◆ **REQUIRED ACTION**
Search each line of the data for the word "none"; copy every line where it is found.

[Recorded data]
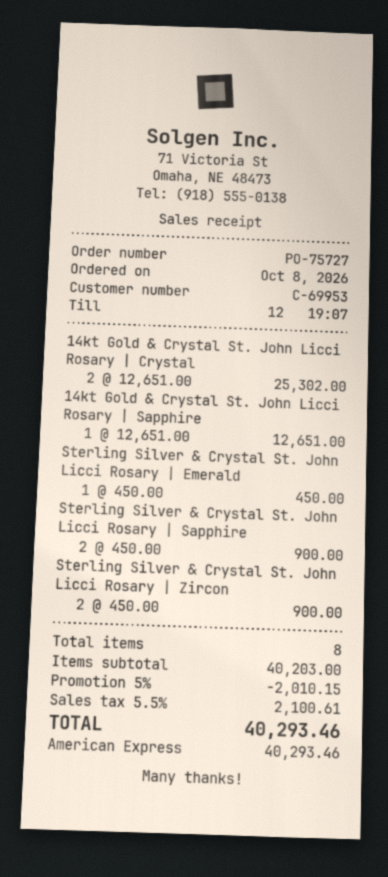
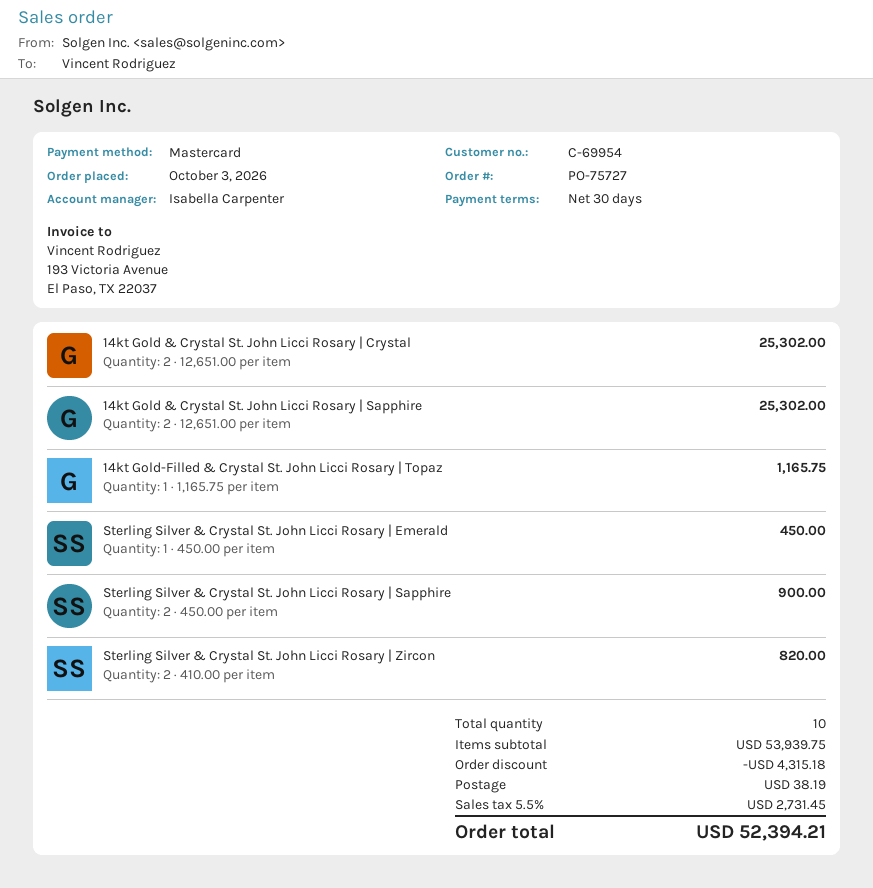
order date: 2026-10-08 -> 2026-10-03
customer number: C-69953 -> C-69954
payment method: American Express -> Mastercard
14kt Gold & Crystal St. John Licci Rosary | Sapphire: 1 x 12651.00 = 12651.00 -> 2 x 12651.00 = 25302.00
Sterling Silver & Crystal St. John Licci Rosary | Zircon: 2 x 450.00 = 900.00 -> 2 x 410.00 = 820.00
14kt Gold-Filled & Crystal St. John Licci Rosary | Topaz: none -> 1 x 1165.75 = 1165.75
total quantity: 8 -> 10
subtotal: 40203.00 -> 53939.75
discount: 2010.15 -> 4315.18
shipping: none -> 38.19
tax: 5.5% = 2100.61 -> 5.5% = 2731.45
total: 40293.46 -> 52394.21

◆ **RESULT OF THE TASK**
14kt Gold-Filled & Crystal St. John Licci Rosary | Topaz: none -> 1 x 1165.75 = 1165.75
shipping: none -> 38.19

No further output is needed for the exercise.